- NEW YORK (Reuters
Health) -- Concerns about the transmission of human immunodeficiency virus
(HIV) have never been far from the public's awareness since the disease
was recognized nearly two decades ago. Now, from a joint French-Belgian
research group comes a report about an unusual case where it appears the
virus was transmitted from a nurse to a patient recovering from surgery.
- Writing in the Journal of Virology, Dr. Michel Milinkovitch
of the Free University of Brussels and colleagues in France describe the
circumstances surrounding the case of a female surgical patient in suburban
Paris who developed puzzling signs of HIV infection several months after
an apparently uneventful hospital stay.
- The researchers noted that the patient had no known risk
factors for HIV. But during the woman's initial hospital stay, the investigators
learned that she received care from two night nurses who were HIV positive.
A sophisticated analysis of the virus obtained through blood samples taken
from the nurses and the patient revealed that one of the nurses was the
likely source of the infection.
- ``The results... unambiguously exclude one (HIV-positive)
nurse, but strongly suggest another (HIV-positive) nurse as the source
of transmission of (HIV) to the patient,'' the study authors explain. The
nurse implicated was apparently unaware of her HIV status until a month
before the patient returned to the hospital with HIV symptoms. The other
nurse was aware of his HIV-positive status.
- According to Milinkovitch, the complex protein and DNA
analysis performed in the study, ``is very powerful for answering a surprisingly
large number of biological questions,'' he told Reuters Health.

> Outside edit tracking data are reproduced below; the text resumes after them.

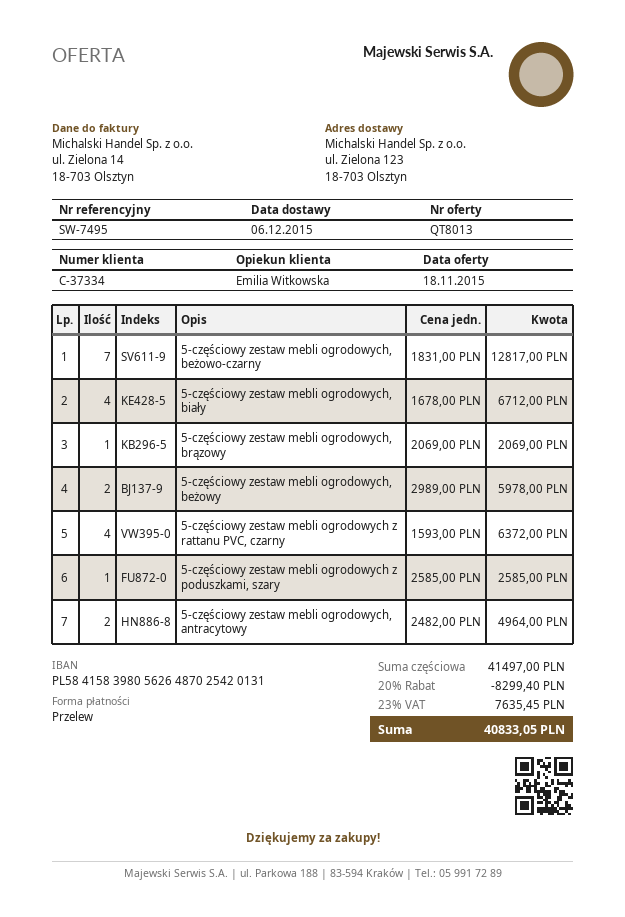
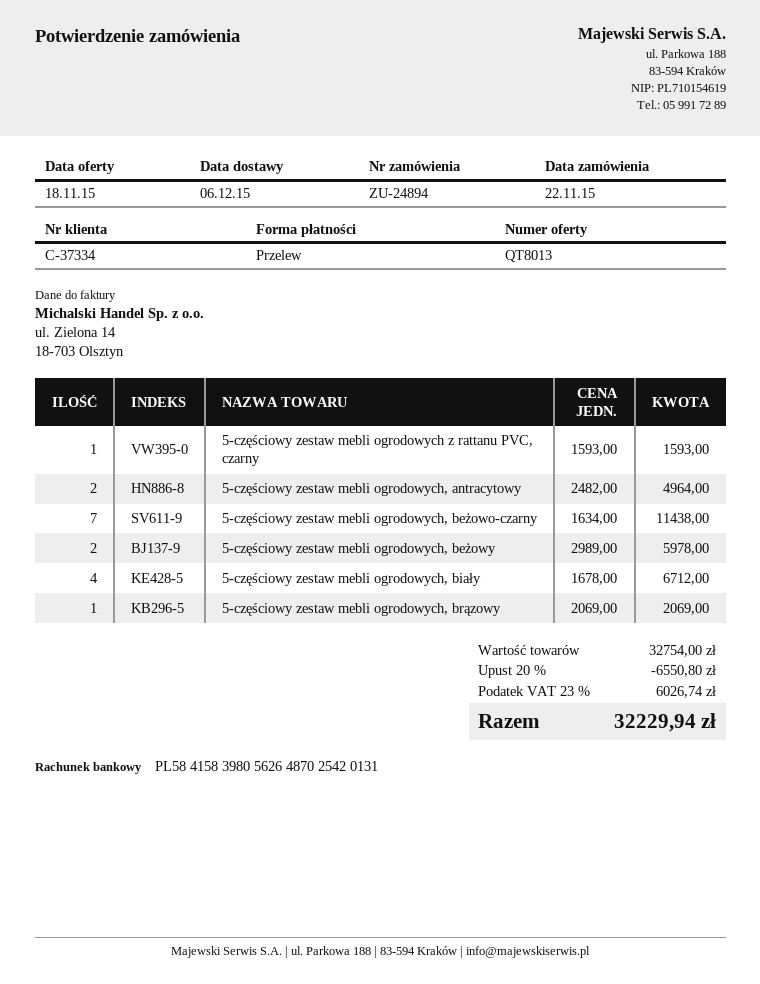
5-częściowy zestaw mebli ogrodowych, beżowo-czarny: 7 x 1831.00 = 12817.00 -> 7 x 1634.00 = 11438.00
5-częściowy zestaw mebli ogrodowych z rattanu PVC, czarny: 4 x 1593.00 = 6372.00 -> 1 x 1593.00 = 1593.00
5-częściowy zestaw mebli ogrodowych z poduszkami, szary: 1 x 2585.00 = 2585.00 -> none
subtotal: 41497.00 -> 32754.00
discount: 20% = 8299.40 -> 20% = 6550.80
tax: 23% = 7635.45 -> 23% = 6026.74
total: 40833.05 -> 32229.94

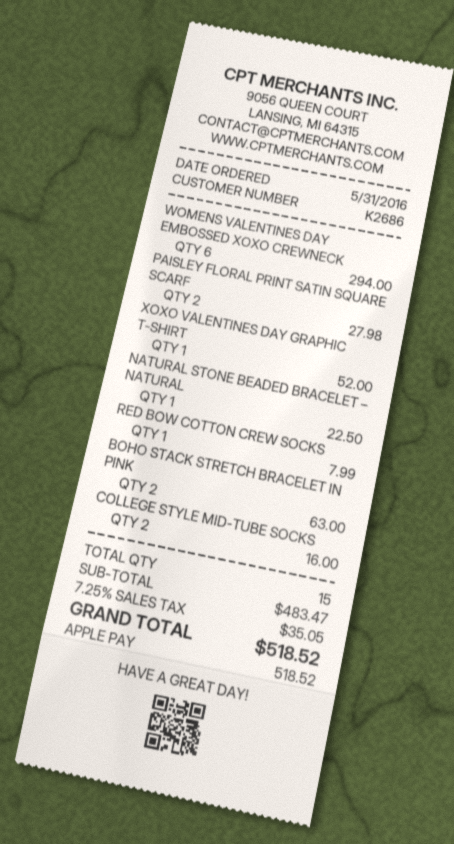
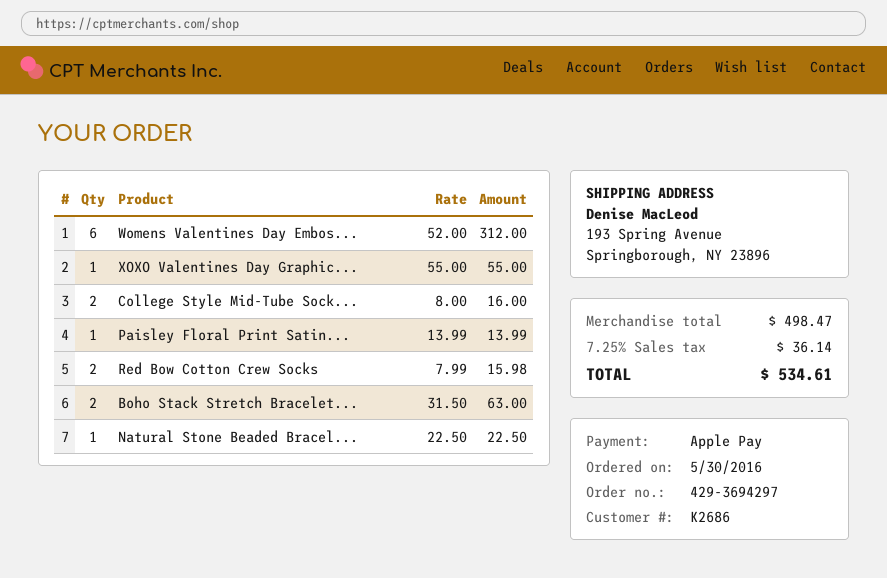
order date: 2016-05-31 -> 2016-05-30
WOMENS VALENTINES DAY EMBOSSED XOXO CREWNECK: 6 for 294.00 -> 6 for 312.00
PAISLEY FLORAL PRINT SATIN SQUARE SCARF: 2 for 27.98 -> 1 for 13.99
XOXO VALENTINES DAY GRAPHIC T-SHIRT: 1 for 52.00 -> 1 for 55.00
RED BOW COTTON CREW SOCKS: 1 for 7.99 -> 2 for 15.98
subtotal: 483.47 -> 498.47
tax: 7.25% = 35.05 -> 7.25% = 36.14
total: 518.52 -> 534.61

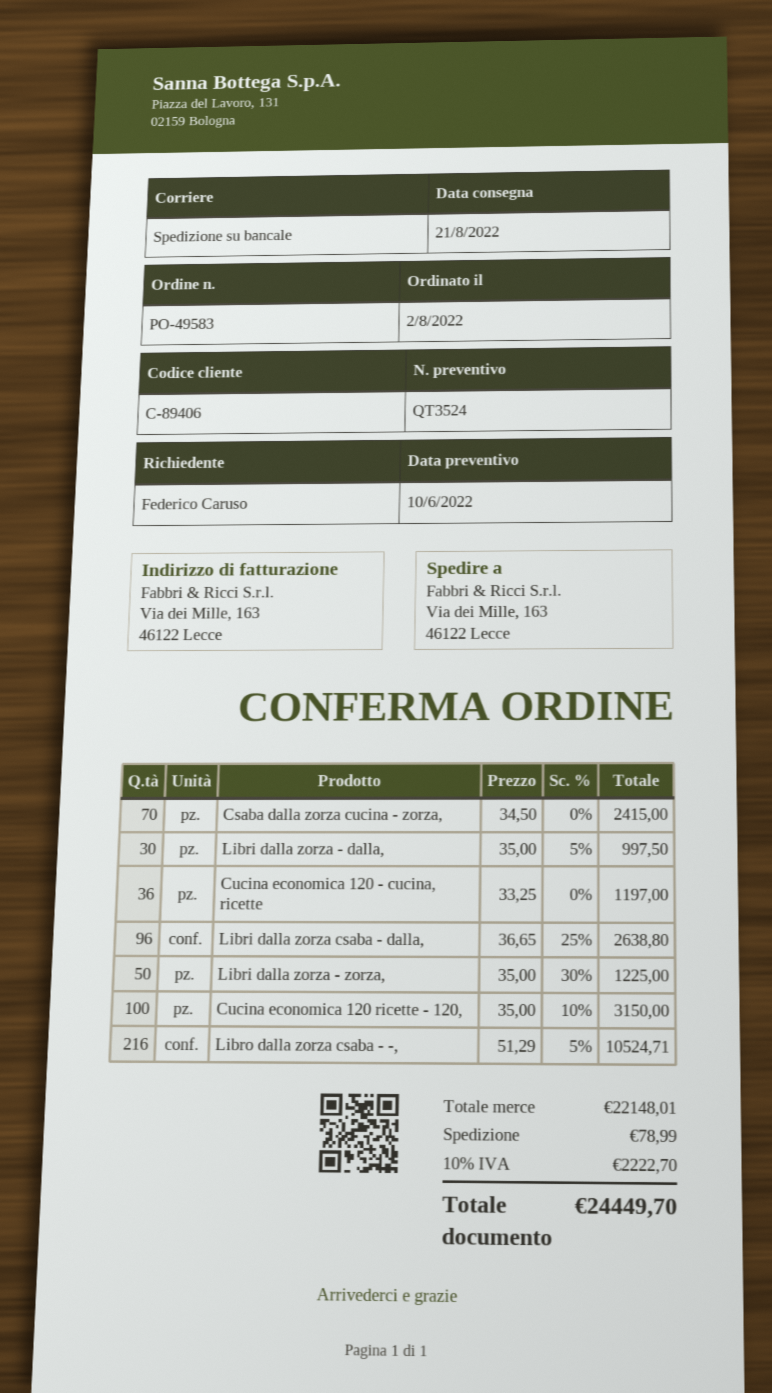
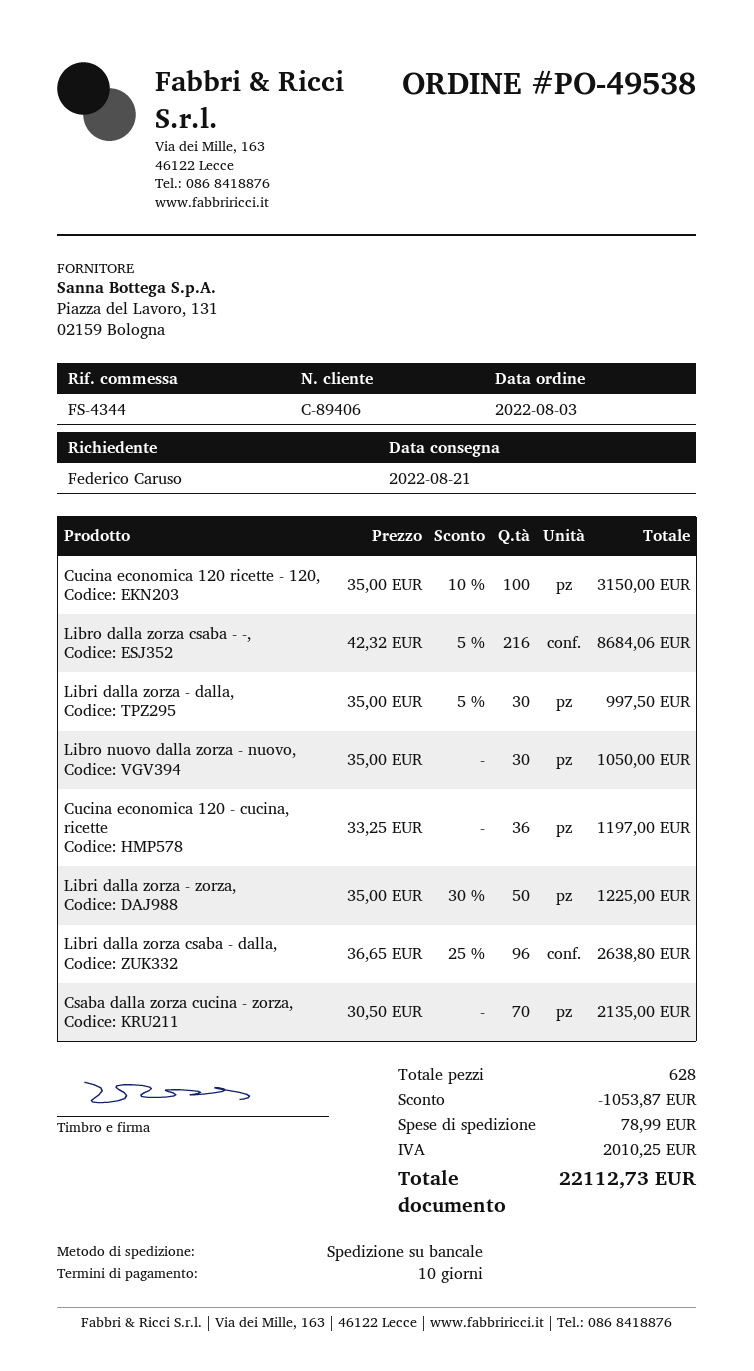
order number: PO-49583 -> PO-49538
order date: 2022-08-02 -> 2022-08-03
Csaba dalla zorza cucina - zorza,: 70 x 34.50 = 2415.00 -> 70 x 30.50 = 2135.00
Libro dalla zorza csaba - -,: 216 x 51.29 - 5% = 10524.71 -> 216 x 42.32 - 5% = 8684.06
Libro nuovo dalla zorza - nuovo,: none -> 30 x 35.00 = 1050.00
discount: none -> 1053.87
tax: 2222.70 -> 2010.25
total: 24449.70 -> 22112.73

- In this case, the testing showed that segments from the
patient's strain of HIV and the nurse's, were related. Though it was theoretically
possible for the nurse to have been infected by the patient, the nurse
in question already had indications of advanced infection by the time the
virus was found in the patient's blood.
- It is not clear how the nurse may have transmitted the
virus to the patient. But the case demonstrates, Milinkovitch added, that
``HIV could be transmitted during medical practice even in the absence
of invasive procedures.'' That is, even though the patient did not require
procedures such as blood transfusions during her initial hospital stay.
- However, Milinkovitch believes that ``the risks of transmission
from a patient to a healthcare worker far exceed that of transmission from
the healthcare worker to the patient'' for several reasons. These include
the fact that a healthcare worker is in contact with a high number of patients
(who are all potential sources of infection) while the patient is in contact
with relatively few healthcare workers, and that many patients may have
open wounds or other conditions ``favoring the transfer of virus to healthcare
- He points out to Reuters Health that ``since AIDS has
become a major disease, many pathologies are associated with it and a higher-than-average
proportion of people consulting healthcare workers -- in comparison with
the rest of the population -- might be HIV positive.'' Therefore, it is
the workers and not the patient who appear to be at greater risk for exposure
in the hospital setting.
- But Milinkovitch adds that ``the risk of being infected
during healthcare practice is exceedingly lower than the risk of being
infected (in activities unrelated to healthcare).''
- Because healthcare workers are aware of the risks of
transmissible diseases, they generally follow the established safety guidelines
carefully. Milinkovitch believes, therefore, that ``because healthcare
workers protect themselves, they automatically protect their patients.''
- The researchers call the case ``exceptional,'' but say
that it ``indicates nonetheless that safety guidelines established for
reducing risks of blood-borne transmission of (infectious agents) between
healthcare workers and patients should be carefully followed.'' SOURCE:
Journal of Virology 2000;74:2525-2532.